Canada’s legalization of cannabis oil and other nonmedical cannabis products in 2018 has not led to better quality control and accurate product labeling, new research suggested.
The first study of the label accuracy of cannabis oil products in the legal Canadian market found “discrepancies at multiple levels,” the authors wrote. One third of products purchased for the study differed from their online tetrahydrocannabinol (THC) and cannabidiol (CBD) descriptions, and 16.7% had conflicting information on the label.
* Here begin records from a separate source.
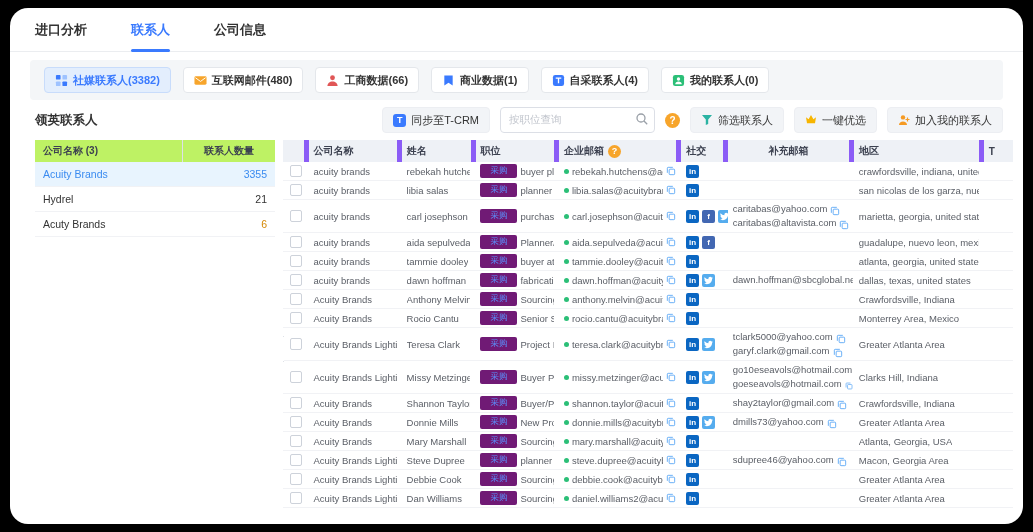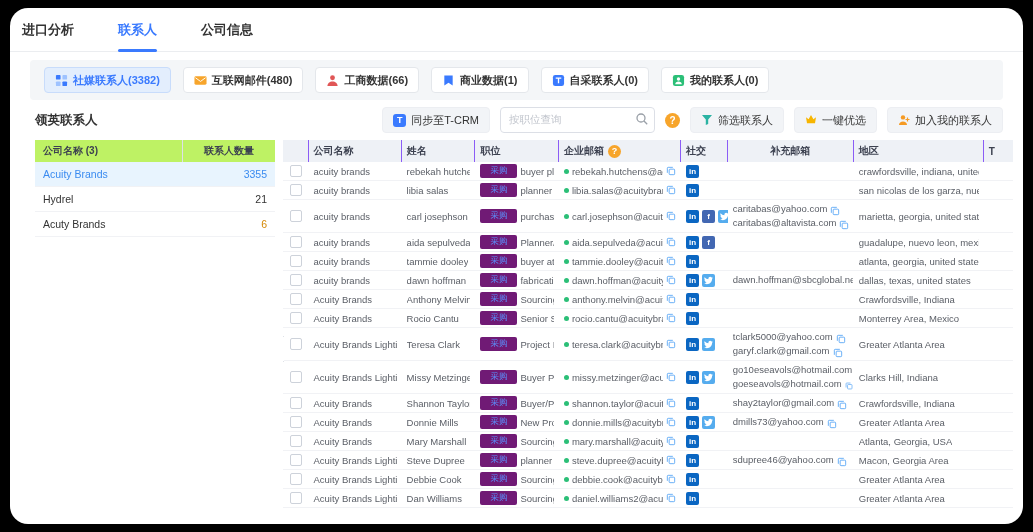"进口分析" .tabbar { padding-left: 12px -> 25px }
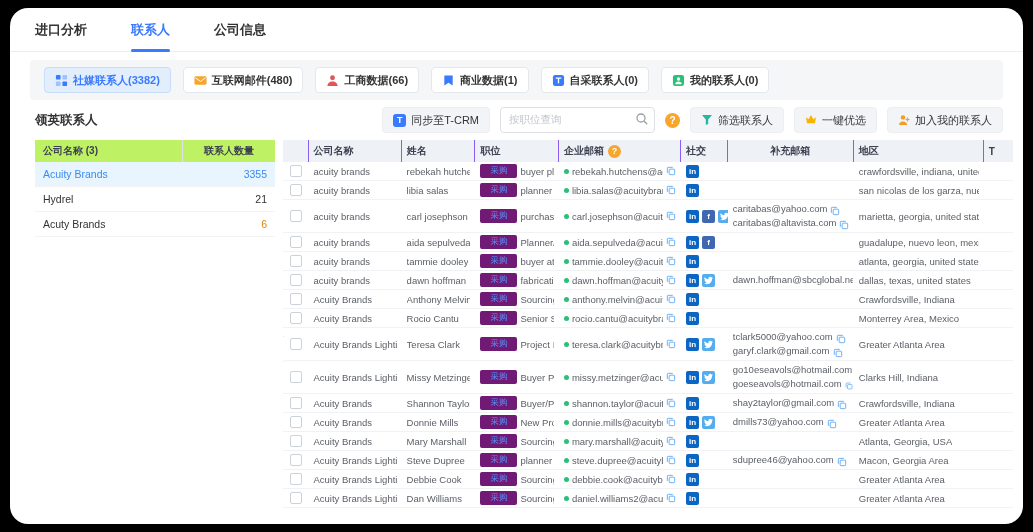"自采联系人(0)" span { text: 0 -> 4 }
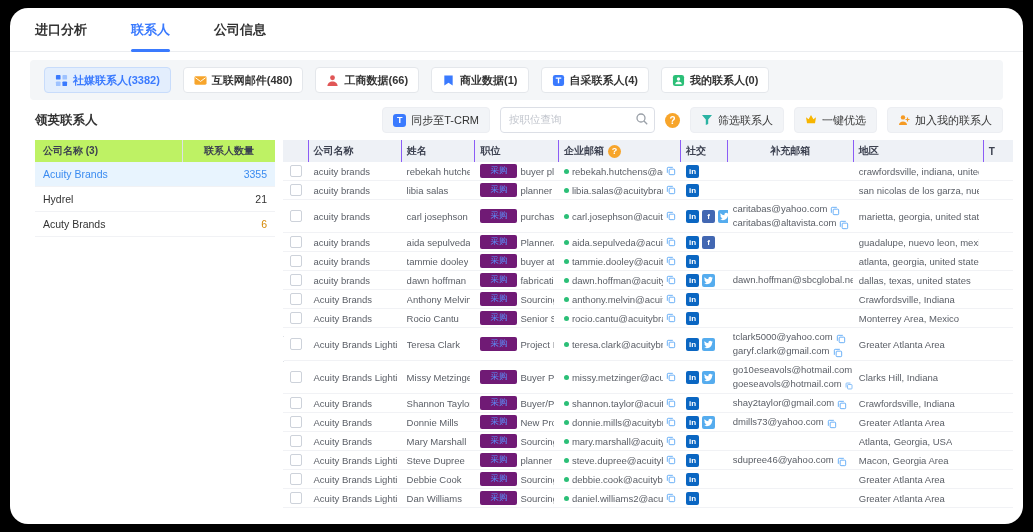"公司名称" .mhead .th { border-right: 1px solid #8b5cf6 -> 5px solid #8b5cf6 }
“Research from US legal markets has found issues with label inaccuracy of THC and CBD content on legal cannabis products, but despite nearly five years of legalization, no study had similarly looked at products in the Canadian market,” study authors James MacKillop, PhD, professor of psychiatry and behavioral neurosciences, and Amanda Doggett, PhD, postdoctoral fellow, both at McMaster University in Hamilton, Ontario, Canada, told Medscape Medical News.
The study was published on June 5, 2024, in JAMA Network Open.
“A key benefit of legalization is the regulatory framework that governs product composition, but if the label accuracy requirements aren’t being adhered to, then this goal of the Cannabis Act is not being realized,” they said. “In fact, one reason we selected cannabis oils was because the uniform formulation (unlike plant matter or foods) was expected to set a high benchmark for accuracy.”